* Exercise description *
Please read the records below and return each line holding the string "none".

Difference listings
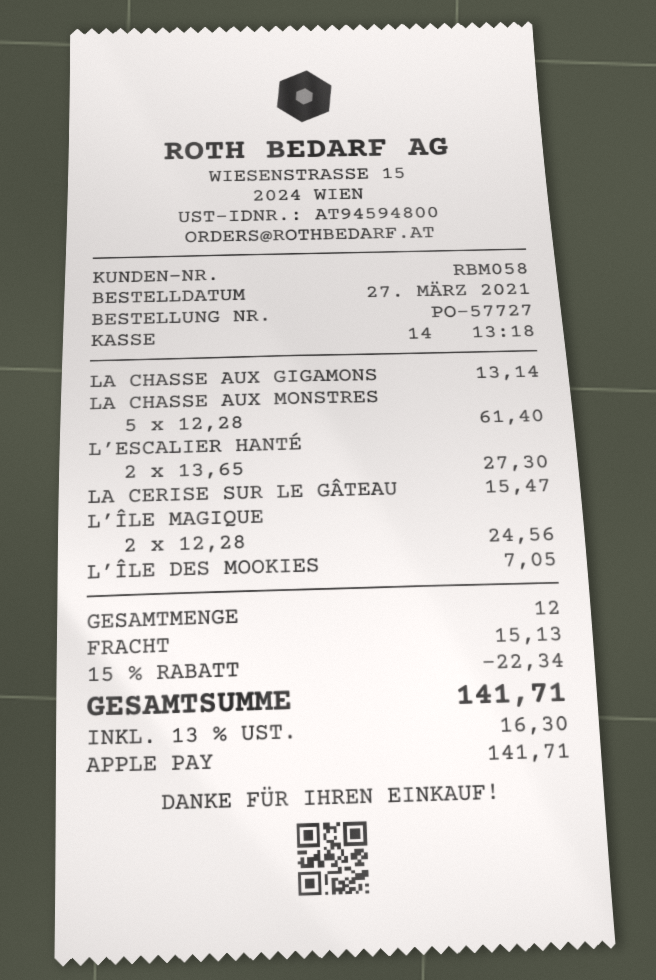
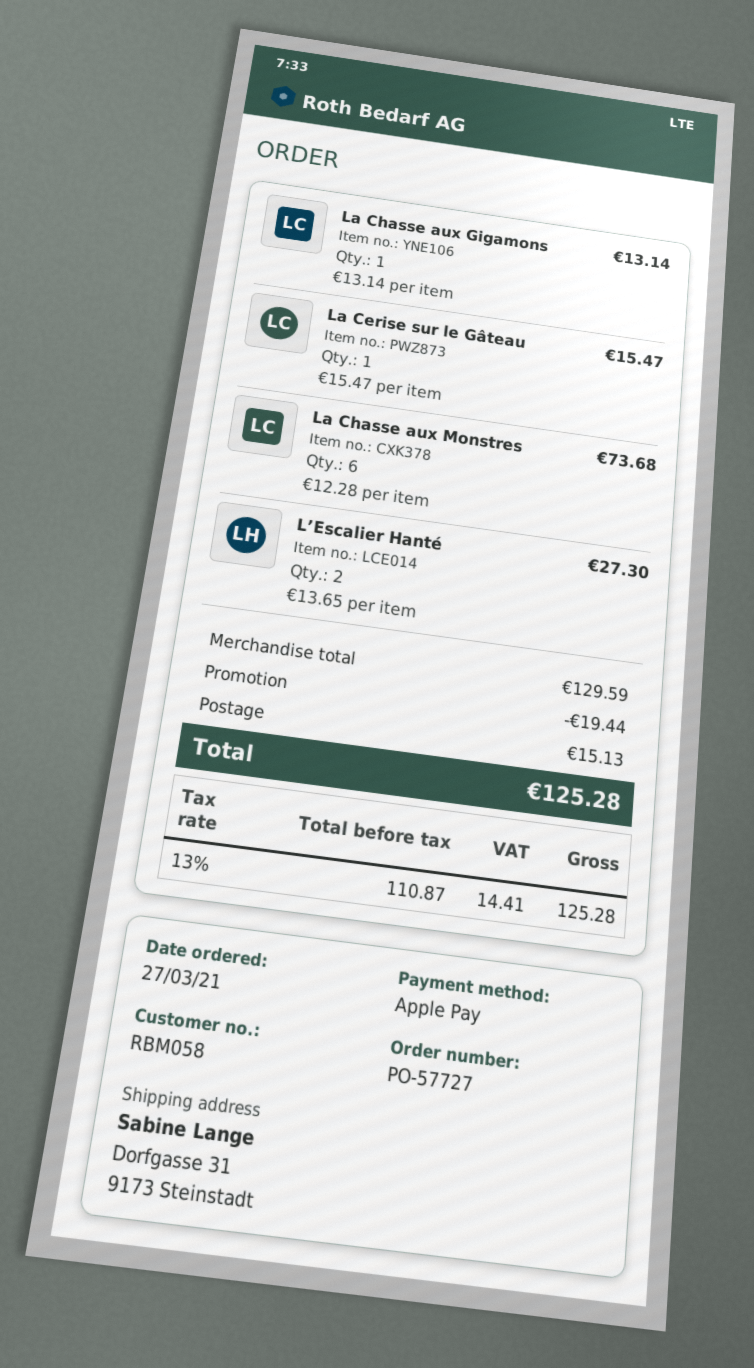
LA CHASSE AUX MONSTRES: 5 x 12.28 = 61.40 -> 6 x 12.28 = 73.68
L’ÎLE MAGIQUE: 2 x 12.28 = 24.56 -> none
L’ÎLE DES MOOKIES: 1 x 7.05 = 7.05 -> none
discount: 22.34 -> 19.44
tax: 13% = 16.30 -> 13% = 14.41
total: 141.71 -> 125.28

* Task solution *
L’ÎLE MAGIQUE: 2 x 12.28 = 24.56 -> none
L’ÎLE DES MOOKIES: 1 x 7.05 = 7.05 -> none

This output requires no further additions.